Saudi Arabia is expecting a new commodities investment boom after a report revealed the Kingdom could be sitting on $1.3 trillion worth of rare untapped mineral deposits.
Khaled Al-Mudaifer, vice minister for mining affairs with the Ministry of Industry and Mineral Resources, told CNBC Arabia that he expected the current SR170-180 billion of mining investments to increase by 150 percent in the next decade.
He added the investment could provide up to 220,000 jobs.
The resources include phosphate, gold, copper, zinc, nickel, and other rare earth minerals.
Mining is increasingly a key element of Saudi Arabia’s economic development, after energy and petrochemicals, as the Kingdom seeks to wean its economy off oil production and exports.

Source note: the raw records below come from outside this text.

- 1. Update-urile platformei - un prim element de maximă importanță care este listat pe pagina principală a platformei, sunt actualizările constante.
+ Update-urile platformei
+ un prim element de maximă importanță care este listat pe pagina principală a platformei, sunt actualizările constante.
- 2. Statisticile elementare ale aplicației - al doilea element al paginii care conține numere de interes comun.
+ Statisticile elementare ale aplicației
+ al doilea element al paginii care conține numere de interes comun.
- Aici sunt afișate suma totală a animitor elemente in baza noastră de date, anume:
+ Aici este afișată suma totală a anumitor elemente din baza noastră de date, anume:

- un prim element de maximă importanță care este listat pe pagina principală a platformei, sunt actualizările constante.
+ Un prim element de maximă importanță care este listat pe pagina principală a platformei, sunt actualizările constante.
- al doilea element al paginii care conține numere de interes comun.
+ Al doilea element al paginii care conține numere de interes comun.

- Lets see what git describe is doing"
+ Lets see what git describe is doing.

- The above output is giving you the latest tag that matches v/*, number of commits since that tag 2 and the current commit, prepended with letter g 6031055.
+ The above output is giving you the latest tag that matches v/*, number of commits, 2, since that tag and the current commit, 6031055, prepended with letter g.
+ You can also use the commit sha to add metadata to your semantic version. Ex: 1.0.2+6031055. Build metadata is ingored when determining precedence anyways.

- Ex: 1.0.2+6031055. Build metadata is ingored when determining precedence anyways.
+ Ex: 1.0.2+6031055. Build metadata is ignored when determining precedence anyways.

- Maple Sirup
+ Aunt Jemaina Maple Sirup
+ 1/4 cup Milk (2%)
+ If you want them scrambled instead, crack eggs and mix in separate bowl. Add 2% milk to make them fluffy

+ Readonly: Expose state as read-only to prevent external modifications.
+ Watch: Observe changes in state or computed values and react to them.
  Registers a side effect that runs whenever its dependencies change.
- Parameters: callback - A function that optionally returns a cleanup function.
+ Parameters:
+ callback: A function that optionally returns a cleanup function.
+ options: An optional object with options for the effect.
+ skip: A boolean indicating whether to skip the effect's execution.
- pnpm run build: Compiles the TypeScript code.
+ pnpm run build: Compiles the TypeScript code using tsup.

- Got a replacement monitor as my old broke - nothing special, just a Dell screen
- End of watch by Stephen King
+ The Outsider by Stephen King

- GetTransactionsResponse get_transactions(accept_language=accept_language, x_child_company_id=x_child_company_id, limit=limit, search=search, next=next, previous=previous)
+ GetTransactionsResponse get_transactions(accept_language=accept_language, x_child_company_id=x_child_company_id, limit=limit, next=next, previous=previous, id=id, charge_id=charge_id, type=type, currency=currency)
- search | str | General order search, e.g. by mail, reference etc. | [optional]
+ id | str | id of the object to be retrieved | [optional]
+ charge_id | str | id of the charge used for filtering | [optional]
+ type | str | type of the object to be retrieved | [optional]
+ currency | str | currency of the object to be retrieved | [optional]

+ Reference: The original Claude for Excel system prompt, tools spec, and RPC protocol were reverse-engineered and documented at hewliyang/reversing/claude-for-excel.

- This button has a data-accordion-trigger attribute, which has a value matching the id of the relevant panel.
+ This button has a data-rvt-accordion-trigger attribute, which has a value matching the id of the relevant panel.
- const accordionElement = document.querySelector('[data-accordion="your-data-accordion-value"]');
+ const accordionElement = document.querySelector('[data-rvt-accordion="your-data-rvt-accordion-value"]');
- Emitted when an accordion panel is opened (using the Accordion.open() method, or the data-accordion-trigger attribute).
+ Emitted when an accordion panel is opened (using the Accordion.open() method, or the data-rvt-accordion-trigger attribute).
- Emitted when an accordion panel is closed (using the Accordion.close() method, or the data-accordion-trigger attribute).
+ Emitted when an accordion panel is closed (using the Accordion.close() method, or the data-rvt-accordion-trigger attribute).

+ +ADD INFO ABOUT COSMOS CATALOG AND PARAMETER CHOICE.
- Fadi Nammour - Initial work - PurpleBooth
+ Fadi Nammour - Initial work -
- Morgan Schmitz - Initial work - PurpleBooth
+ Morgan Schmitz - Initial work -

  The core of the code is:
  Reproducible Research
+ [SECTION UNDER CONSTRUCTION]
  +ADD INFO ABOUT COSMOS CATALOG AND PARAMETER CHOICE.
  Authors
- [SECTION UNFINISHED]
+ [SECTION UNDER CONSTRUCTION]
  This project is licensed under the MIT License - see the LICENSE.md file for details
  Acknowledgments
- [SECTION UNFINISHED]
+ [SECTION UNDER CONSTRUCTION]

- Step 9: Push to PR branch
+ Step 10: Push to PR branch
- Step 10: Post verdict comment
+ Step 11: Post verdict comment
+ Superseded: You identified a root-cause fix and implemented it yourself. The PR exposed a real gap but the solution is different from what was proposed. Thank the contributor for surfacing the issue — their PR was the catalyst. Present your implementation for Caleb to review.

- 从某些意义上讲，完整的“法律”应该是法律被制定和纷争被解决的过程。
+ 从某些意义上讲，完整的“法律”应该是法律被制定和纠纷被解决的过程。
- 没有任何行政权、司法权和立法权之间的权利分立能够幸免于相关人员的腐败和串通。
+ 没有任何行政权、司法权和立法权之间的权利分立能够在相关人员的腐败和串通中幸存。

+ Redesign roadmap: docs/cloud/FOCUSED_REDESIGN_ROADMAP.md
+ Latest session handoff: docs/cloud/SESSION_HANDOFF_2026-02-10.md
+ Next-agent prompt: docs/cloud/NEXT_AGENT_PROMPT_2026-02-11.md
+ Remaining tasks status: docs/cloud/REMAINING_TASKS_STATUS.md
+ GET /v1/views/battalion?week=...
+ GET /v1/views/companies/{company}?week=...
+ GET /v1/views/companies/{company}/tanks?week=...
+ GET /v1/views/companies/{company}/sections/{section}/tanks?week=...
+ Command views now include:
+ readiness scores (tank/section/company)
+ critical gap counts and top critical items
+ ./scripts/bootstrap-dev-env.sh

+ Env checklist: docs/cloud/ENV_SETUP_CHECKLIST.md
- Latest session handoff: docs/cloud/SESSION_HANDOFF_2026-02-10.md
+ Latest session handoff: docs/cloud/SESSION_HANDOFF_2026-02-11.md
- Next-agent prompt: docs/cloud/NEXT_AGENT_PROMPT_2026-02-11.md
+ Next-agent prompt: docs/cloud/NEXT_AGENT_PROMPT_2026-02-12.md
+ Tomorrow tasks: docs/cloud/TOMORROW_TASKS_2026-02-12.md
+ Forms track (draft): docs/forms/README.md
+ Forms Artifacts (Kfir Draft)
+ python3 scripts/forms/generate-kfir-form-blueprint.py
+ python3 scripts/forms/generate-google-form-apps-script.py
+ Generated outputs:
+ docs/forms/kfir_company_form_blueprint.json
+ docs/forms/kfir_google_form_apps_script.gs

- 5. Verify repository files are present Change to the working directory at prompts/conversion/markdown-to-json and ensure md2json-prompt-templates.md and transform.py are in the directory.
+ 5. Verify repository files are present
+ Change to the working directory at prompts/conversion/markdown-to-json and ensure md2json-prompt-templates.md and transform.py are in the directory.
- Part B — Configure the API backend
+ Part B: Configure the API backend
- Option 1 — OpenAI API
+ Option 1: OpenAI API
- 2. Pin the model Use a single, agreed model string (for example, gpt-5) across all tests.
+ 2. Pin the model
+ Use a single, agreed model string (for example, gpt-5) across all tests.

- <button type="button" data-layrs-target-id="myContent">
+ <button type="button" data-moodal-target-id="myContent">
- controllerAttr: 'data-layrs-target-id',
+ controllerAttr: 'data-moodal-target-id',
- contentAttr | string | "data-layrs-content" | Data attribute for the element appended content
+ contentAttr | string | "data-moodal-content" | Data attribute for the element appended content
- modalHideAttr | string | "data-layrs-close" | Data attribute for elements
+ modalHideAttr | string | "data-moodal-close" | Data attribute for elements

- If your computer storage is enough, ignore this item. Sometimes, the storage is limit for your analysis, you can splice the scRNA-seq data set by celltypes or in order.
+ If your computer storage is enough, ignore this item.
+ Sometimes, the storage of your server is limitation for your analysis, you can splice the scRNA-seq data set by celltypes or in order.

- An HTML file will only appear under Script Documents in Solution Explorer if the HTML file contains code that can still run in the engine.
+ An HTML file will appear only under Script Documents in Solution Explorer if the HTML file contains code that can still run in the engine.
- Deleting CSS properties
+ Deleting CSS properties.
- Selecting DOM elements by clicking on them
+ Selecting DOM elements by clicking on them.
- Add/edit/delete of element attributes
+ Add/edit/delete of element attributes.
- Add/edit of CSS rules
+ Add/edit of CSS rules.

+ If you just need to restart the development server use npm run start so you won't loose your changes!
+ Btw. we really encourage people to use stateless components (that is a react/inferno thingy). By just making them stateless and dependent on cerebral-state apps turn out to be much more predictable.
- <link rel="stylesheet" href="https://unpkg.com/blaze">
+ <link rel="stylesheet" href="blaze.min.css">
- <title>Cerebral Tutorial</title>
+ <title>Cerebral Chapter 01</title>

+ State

Global demand for minerals is increasing as the world economy moves towards cleaner energy to combat climate change.
Rare earth minerals are key components of mobile devices, such as phones and laptops, and electric cars.
The Kingdom’s mining industry has already attracted a number of foreign investors, most notably global giants Barrick Gold and Alcoa.
Al-Mudaifer said 1,800 mining licenses — issued tens of years ago — are still valid.
The ministry received more than 1,500 licensing requests upon the launch of the new mining law this year, which makes it easier for foreign companies to invest.
In addition, 274 mining licenses have been issued year-to-date, eight of which have an average estimated investment of SR250 to SR500 million.
Al-Mudaifer said: “This is just a start under the new mining investment law.”
He added Saudi Arabia is looking to be one of the world’s top 3 phosphate producers, and plans to enhance the copper industry by constructing a copper melting facility.
New investments in the mining sector continued to grow with an annual increase of 36.2 percent for the first quarter of 2021 compared to the same period a year earlier.
The total number of investment licenses issued in the mining sector has reached 478 since the second quarter of 2020.
Earlier this year Al- Mudaifer said his ministry would invest $3.7 billion to develop the sector to “maximize the value of the Kingdom's mineral resources”.
At the time he also announced a five-year Regional Geological Survey Program, which will create detailed mapping of more than 700,000 square kilometers of the mineral-rich Arabian Shield, in western Saudi Arabia.
Saudi Arabia’s metals and mining sector is creating investment opportunities in line with the Kingdom's Vision 2030 objectives.
The central and northern parts of the country contain large amounts of bauxite, in addition to deposits of silver, zinc, copper, magnesium, and kaolin.